経験がレガシーになっていく。

本番日から1週間、あっという間に時間が過ぎていく。

思い返せば、2年弱の制作準備期間を経て「さぁ、本番だ!」と意気込んでいる時に、

台風直撃の天気予報。

設営物の撤去に再設営、楽屋周りの検討、

屋外ステージへの風雨の吹き込み、出演者への前日連絡、

2年間の準備を全て薙ぎ倒すような予報に我々もギリギリまでの判断を迫られる。

そんな中、ボク自身も20年ぶりにブチ切れた、詳しいことはここには記さないが、

ピンチの時こそ各セクションの連携が必要なイベントにおいて、自分のことしか考えていないスタッフに、

震えるぐらいの怒りがボクをキレさせた。

冷静にならないといけないと分かっていても、抑えきれない怒り。

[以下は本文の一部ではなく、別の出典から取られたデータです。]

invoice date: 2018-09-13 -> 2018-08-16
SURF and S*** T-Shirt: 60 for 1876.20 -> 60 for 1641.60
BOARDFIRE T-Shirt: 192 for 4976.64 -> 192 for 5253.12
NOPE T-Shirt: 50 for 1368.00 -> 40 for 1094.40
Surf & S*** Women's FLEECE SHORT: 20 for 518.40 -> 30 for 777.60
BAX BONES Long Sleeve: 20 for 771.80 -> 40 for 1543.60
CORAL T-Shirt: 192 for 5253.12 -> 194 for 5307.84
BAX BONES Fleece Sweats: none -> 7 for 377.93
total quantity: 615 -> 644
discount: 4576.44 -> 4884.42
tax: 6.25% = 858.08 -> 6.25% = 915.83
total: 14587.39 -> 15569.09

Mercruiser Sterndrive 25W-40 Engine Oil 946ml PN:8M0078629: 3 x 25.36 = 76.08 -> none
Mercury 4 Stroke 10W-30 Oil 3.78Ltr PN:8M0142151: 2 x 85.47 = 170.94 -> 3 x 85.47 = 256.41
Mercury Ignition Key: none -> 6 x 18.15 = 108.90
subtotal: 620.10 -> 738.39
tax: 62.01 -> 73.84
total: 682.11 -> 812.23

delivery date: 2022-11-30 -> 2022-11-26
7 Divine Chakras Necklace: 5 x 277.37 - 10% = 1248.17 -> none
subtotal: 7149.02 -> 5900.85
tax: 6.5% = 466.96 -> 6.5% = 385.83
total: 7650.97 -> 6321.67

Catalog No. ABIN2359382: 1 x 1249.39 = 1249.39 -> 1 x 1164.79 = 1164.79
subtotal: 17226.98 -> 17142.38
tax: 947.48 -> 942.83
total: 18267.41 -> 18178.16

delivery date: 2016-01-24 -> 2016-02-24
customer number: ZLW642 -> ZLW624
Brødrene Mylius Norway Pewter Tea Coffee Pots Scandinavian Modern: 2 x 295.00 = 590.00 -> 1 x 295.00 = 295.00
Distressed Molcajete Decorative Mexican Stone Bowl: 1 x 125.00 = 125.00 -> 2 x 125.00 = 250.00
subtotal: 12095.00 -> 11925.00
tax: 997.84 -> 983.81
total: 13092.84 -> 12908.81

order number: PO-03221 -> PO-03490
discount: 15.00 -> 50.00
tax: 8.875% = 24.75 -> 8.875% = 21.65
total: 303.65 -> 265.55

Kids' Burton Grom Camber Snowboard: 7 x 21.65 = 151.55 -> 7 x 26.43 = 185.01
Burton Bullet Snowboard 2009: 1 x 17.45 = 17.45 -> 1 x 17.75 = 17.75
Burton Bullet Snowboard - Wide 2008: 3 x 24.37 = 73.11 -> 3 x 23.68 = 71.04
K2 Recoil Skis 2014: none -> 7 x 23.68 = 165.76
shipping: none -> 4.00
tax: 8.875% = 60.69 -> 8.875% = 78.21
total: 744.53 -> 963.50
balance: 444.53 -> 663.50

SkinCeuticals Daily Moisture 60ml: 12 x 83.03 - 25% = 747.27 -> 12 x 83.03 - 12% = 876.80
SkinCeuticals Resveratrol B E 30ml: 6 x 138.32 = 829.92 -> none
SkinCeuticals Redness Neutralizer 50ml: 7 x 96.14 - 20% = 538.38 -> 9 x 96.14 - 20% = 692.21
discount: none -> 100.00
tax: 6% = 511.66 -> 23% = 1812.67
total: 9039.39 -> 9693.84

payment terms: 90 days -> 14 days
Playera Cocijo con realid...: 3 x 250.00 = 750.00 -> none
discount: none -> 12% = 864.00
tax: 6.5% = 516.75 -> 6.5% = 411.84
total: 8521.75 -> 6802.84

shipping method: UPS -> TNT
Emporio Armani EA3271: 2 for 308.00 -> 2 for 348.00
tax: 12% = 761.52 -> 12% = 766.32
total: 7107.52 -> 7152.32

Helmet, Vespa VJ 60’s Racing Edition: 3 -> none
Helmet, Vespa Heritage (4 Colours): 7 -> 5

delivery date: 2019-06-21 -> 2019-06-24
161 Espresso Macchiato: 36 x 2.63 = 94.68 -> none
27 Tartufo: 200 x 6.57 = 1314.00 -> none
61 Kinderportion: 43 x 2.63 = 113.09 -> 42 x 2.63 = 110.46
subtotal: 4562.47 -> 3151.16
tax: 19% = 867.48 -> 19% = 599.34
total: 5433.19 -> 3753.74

今も思い出すと怒りが湧き起こる。

なんとか、台風も直撃は逃れ、青空すら見えてきた本番直前、またしても、豪雨が会場を襲う。

トップバッターの日本センチュリー管弦楽団、楽器が雨に最も弱い中、一時中断後、曲数を減らして

見事、最初のステージをやり遂げてくれた。

そして、9つの出演団体のパフォーマンスも無事、奇跡のオンタイム終演。

長く、紆余曲折だらけの「ボクの万博」が終了した。

思えば、この経験が「レガシー」になっていくのだろうと最近考えるようになった。

万博閉幕後にはステージも施設も取り壊されるらしいが、ボクやスタッフ、出演団体の人たちが、

ここで経験したステージは永遠に、皆の心の中にレガシーとして残り続けると思いたい。

そして、その経験をまた違うステージで披露してくれることを心から願うばかりだ。